Zum vorliegenden Antrag haben wir in der Sache gleich schon am 24. November 2916 hier im Abgeordnetenhaus gesprochen und politisch motivierte Gewalt verurteilt, dann erneut am 13. Februar 2017 im Innenausschuss und am 9. März 2017 wieder hier im Plenum. Wir haben am 4. Mai 2017 unter dem Stichwort „1. Mai in Berlin – Dank an die Polizei für den besonnenen Einsatz, keine Toleranz für Linksextremisten“ eine längere Debatte abgehalten, wir haben am 22. Juni 2017 hier den Antrag „Kein parlamentarischer Rückhalt für linke Gewalt“ besprochen – in diesem Fall wieder linke Gewalt –, alles

Oppositionsanträge, die auf links adressiert haben, keiner, der auf rechts adressiert hat. Auch das spricht für sich. Am 22. Januar 2018 haben wir einen Antrag thematisiert „Silvesternacht 2017: Keine Toleranz von Angriffen auf und Gewalt gegenüber unseren Einsatzkräften“ und überall und immer wieder haben wir deutlich gemacht, dass wir hinter der Polizei stehen, dass wir hinter allen stehen, die sich gegen Gewalt einsetzen, die für Weltoffenheit in dieser Gesellschaft kämpfen. Deswegen bin ich meinem Vorredner sehr dankbar, dass er das Verbindende gesucht hat, das Friedliche in dieser Gesellschaft, dass er nicht dem schleichenden Gift erlegen ist, wie es hier andere sehen und versuchen, die Gesellschaft zu spalten.

Ich muss trotzdem um Verständnis bitten, dass wir diesem in der Tat und objektiv sehr dünnen Antrag von nicht einmal vier oder fünf Zeilen nicht zustimmen können. Er fällt hinter die Vereinbarungen des rot-rot-grünen Koalitionsvertrags zurück, wo wir sehr deutlich machen, dass wir für den Schutz vor Übergriffen, Gewalt und Terror sorgen, dass wir jede Form von Extremismus und Fanatismus ablehnen. Deswegen sind wir dort deutlich konsequenter, deutlich anhaltender und handeln nicht nur durch Bekenntnisse, sondern durch Taten. – Vielen Dank liebe Kolleginnen und Kollegen!
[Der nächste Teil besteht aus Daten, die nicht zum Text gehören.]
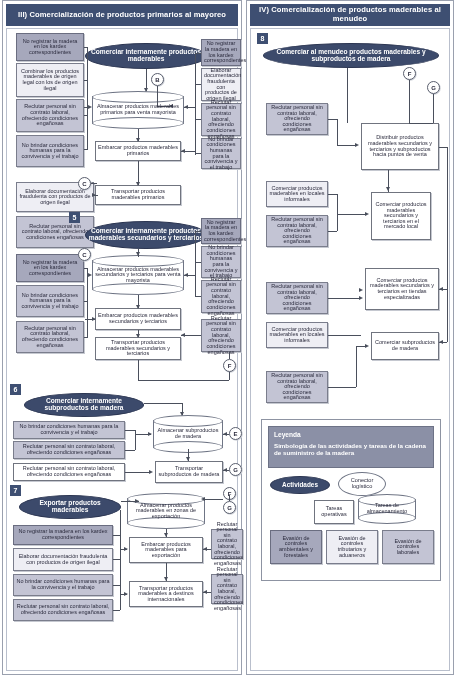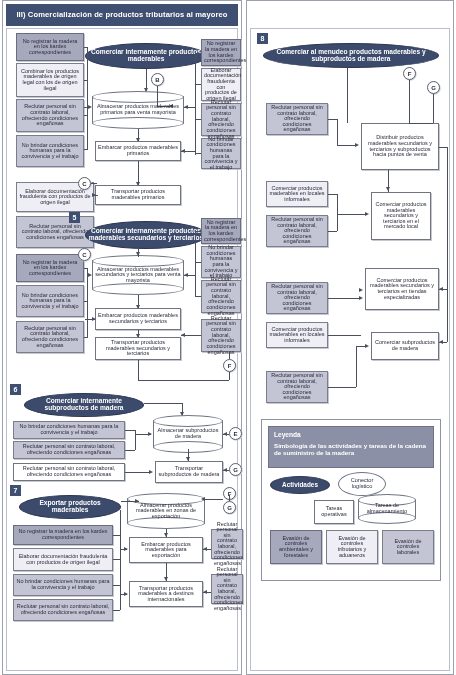--- a/index.html
+++ b/index.html
@@ -81,7 +81,7 @@
 <div id="root">
 
   <div class="panel panel-left">
-    <div class="panel-head">III)  Comercialización de productos tributarios al mayoreo</div>
+    <div class="panel-head">III)  Comercialización de productos primarios al mayoreo</div>
     <div class="panel-body">
 
       <div class="n chip" style="left:62px;top:4px;">4</div>

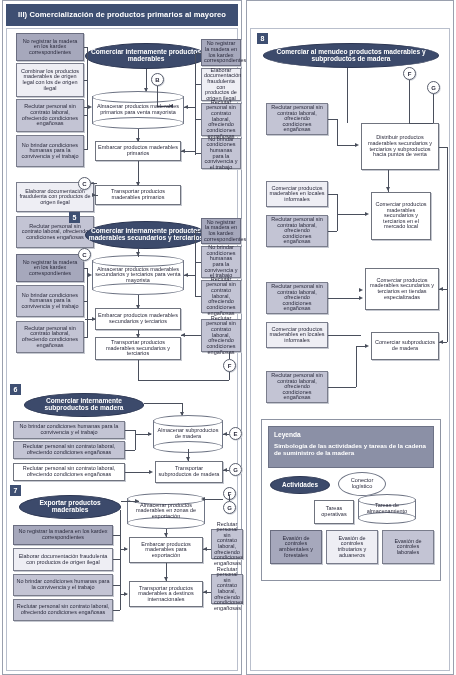--- a/index.html
+++ b/index.html
@@ -353,6 +353,7 @@
   </div>
 
   <div class="panel panel-right">
+    <div class="panel-head">IV)  Comercialización de productos maderables al menudeo</div>
     <div class="panel-body">
 
       <div class="n chip" style="left:6px;top:4px;">8</div>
[Beifall bei den GRÜNEN, der SPD und der LINKEN]

Weitere Wortmeldungen liegen nicht vor. – Die antragstellende Fraktion hat die sofortige Abstimmung beantragt. Ich frage deshalb: Wer dem Antrag der Fraktion der CDU auf Annahme einer Entschließung – Resolution gegen Gewalt – Drucksache 18/2324 – zustimmen möchte, den bitte ich jetzt um das Handzeichen. – Das sind die CDU-Fraktion, die FDP-Fraktion, die AfD-Fraktion und eine fraktionslose Abgeordnete. Wer stimmt gegen diese Resolution? – Das ist die gesamte Koalition. Damit ist diese Entschließung nicht angenommen.

[Marcel Luthe (FDP): Das nach diesen Worten! Das ist wirklich schäbig!]